Bei 25km Wegstrecke sieht das ungefähr so aus:
km/h | 1 | 2 | 3 | 4 | 5 | 6 |
Stunden unterwegs | 25 | 12,5 | 8,33 | 6,25 | 5 | 4,17 |
Wenn man jetzt also aufgrund niedrigeren Rucksackgewichtes u.U. einfach etwas schneller läuft, macht sich das deutlich bemerkbar. Selbst bei den „normalen“ Geh-Geschwindigkeiten von 3-5 km/h haben wir dann Gehzeitdifferenzen von 1-2 Stunden. Falls das zu kryptisch war… Wer weniger trägt ist schneller am Ziel.
Wasser
Wasser wiegt ziemlich genau 1kg je Liter und ist unumgänglich auf einer Tour. Abgesehen von der in den meisten Fällen geringen Gefahr des Verdursten wollen wir auch sonst keinen Durst haben. Wer zu wenig trinkt ist weniger leistungsfähig und wird langsam. Um Wasser kommt man also nicht herum.
Was müssen wir z.B. auf den 25km mit uns rumschleppen, wenn wir 0,75 Liter Wasser pro Stunde trinken?
km/h | 1 | 2 | 3 | 4 | 5 | 6 |
Liter Wasser | 18,75 | 9,38 | 6,25 | 4,69 | 3,75 | 3,13 |
Je schneller ich unterwegs bin, desto weniger Wasser muss ich also mit mir rumschleppen. Ganz wichtig ist in diesem Zusammenhang, dass die erhöhte Geschwindigkeit über die wir hier sprechen alleine durch eine Gewichtsreduzierung beim Rucksack herrührt. Ich könnte mich ja auch verausgaben, um schneller zu sein. Das würde allerdings den Wasserkonsum wieder hochtreiben.
Der Gewichtsunterschied liegt bei den normalen Gehgeschwindigkeiten zwischen 1,5 und 2,5 kg.

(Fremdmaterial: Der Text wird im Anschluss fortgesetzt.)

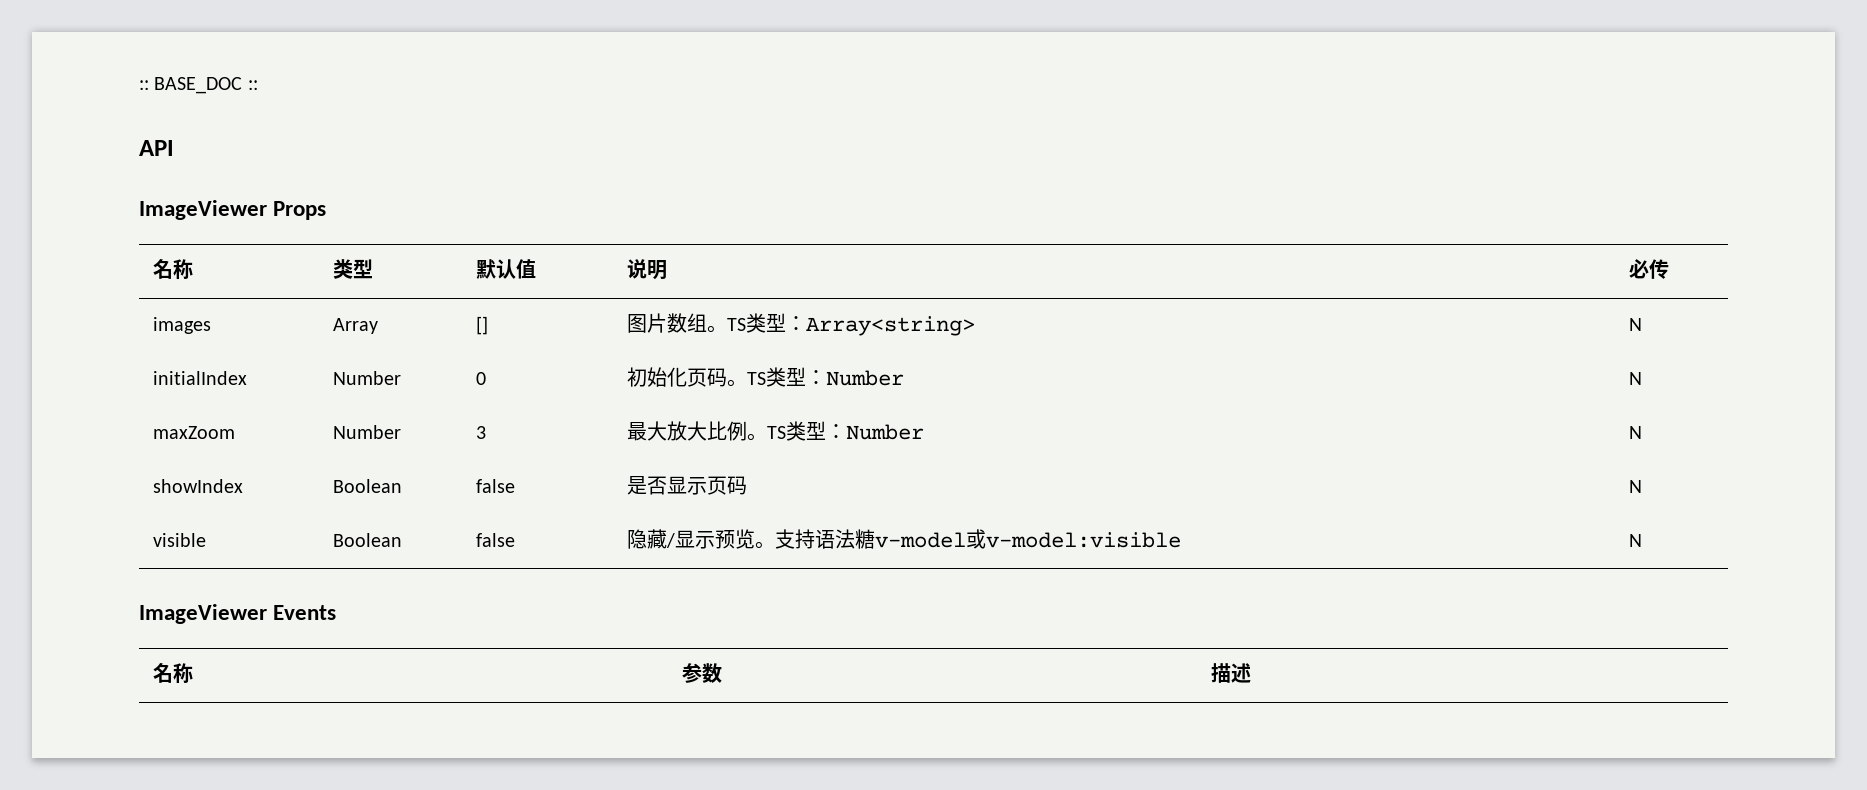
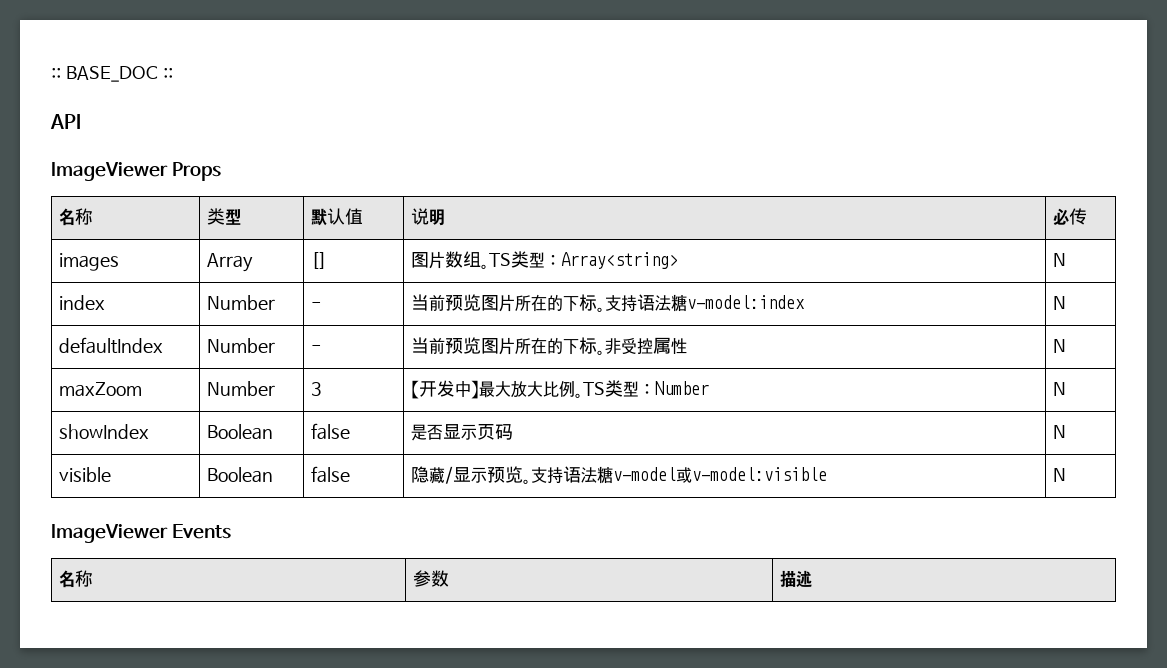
- initialIndex | Number | 0 | 初始化页码。TS类型：Number | N
+ index | Number | - | 当前预览图片所在的下标。支持语法糖v-model:index | N
+ defaultIndex | Number | - | 当前预览图片所在的下标。非受控属性 | N
- maxZoom | Number | 3 | 最大放大比例。TS类型：Number | N
+ maxZoom | Number | 3 | 【开发中】最大放大比例。TS类型：Number | N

In den meisten Fällen muss man natürlich nicht das Wasser für die gesamte Strecke mitsich tragen. Aber auch dann führt eine höhere Geschwindigkeit dazu, dass man schneller an der nächsten Wasserstelle ist und bis dahin weniger Wasser tragen muss.
Fazit bis dato: Wer leichter unterwegs ist, läuft automatisch schneller und muss deswegen weniger Gewicht – in diesem Fall Wasser- tragen.
Lebensmittel
Im Rahmen der positiven Gewichtsspirale spielen Lebensmittel für mich immer dann eine Rolle, wenn mein Trekkingziel nicht zeit-, sondern streckenspezifisch ist. Möchte ich 1o Tage autark in Schottland unterwegs sein oder möchte ich den West Highland Way laufen. Ist ersteres mein Ziel, dann brauche ich Lebensmittel für 10 Tage. Sollen diese 10 Tage Spaß machen, kann man am Gewicht der Lebensmittel nicht viel drehen.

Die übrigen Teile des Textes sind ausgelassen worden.